Saw this on the FB page. Wow!! Dylan's work just keeps getting better and better. I too had thought of a purple quilted burst....oh well I have tons of other ideas for builds. This is going to be fantastic when completed, looking forward too seeing it for sure!!


----------



## patata (Jun 18, 2013)

IbanezDaemon said:


> oh well I have tons of other ideas for builds.



7 string
25,5-27,5''
Slanted aftermath BKP
no Neck pup
Wenge neck-fb
Swamp ash body
On-off killswitch
Grain black stained body
Elephant head inlay
Body Matching headstock

Is this a cool idea?


----------



## IbanezDaemon (Jun 18, 2013)

patata said:


> 7 string
> 25,5-27,5''
> Slanted aftermath BKP
> no Neck pup
> ...


 
Yep, trying to visualise it, should be very cool!!


----------



## narad (Jun 18, 2013)

patata said:


> 7 string
> 25,5-27,5''
> Slanted aftermath BKP
> no Neck pup
> ...



Yup - basically a Daemoness take on an Mayones gothic / M8M aesthetic? That wenge fretboard might be a fail though. I've seen them looking great on their own, but having a hard time reconciling the differing grain style you're emphasizing on the body.

Like this is killer:


----------



## kenshin (Jun 28, 2013)

So I have received a few images from Dylan since I posted this thread, mainly of the inlay design!

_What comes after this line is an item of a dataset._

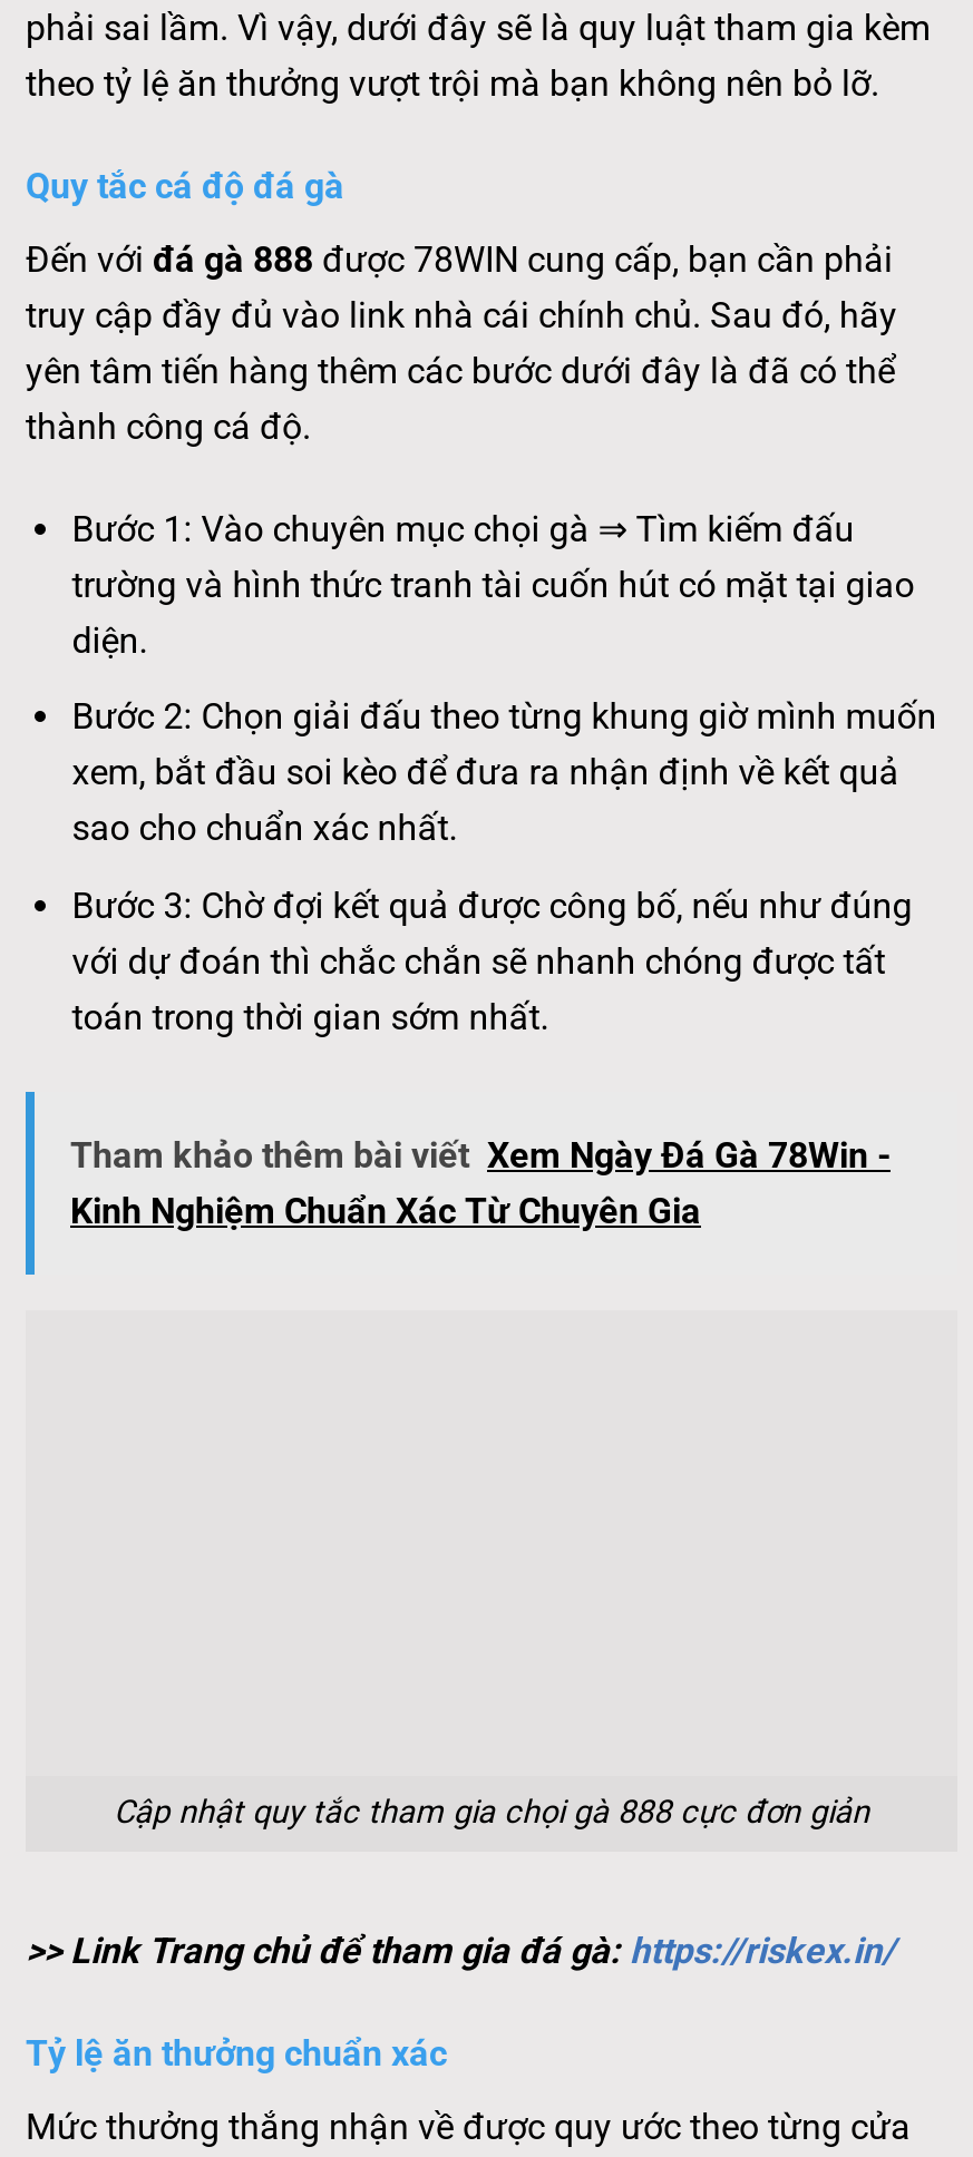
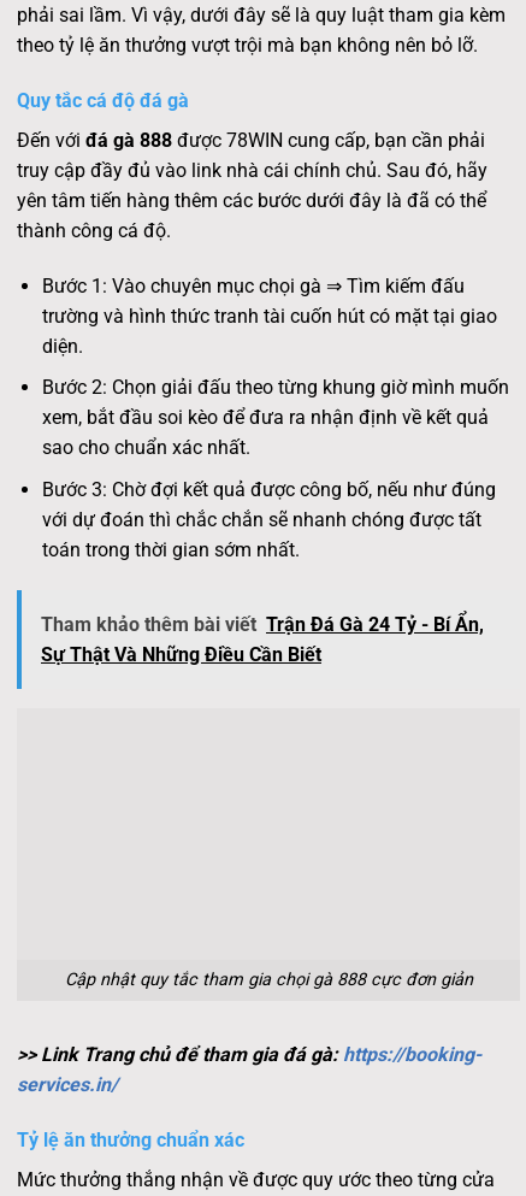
[70,1134,891,1232] Tham khảo thêm bài viết Xem Ngày Đá Gà 78Win - | Kinh Nghiệm Chuẩn Xác Từ Chuyên Gia -> [41,613,484,666] Tham khảo thêm bài viết Trận Đá Gà 24 Tỷ - Bí Ẩn, | Sự Thật Và Những Điều Cần Biết
[26,1930,895,1972] >> Link Trang chủ để tham gia đá gà: https://riskex.in/ -> [17,1043,481,1096] >> Link Trang chủ để tham gia đá gà: https://booking- | services.in/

A bit of background though. I asked for Dylan's own unique take on the Ourobouros image, the snake eating its own tail, so taking that in mind, Dylan looked into his father's work, Tudor Humphries (who was and still is a fantastic artist and illustrator) and his work on the Nordic story of 'The Curse of the Ring' which I am informed is what inspired Tolkien!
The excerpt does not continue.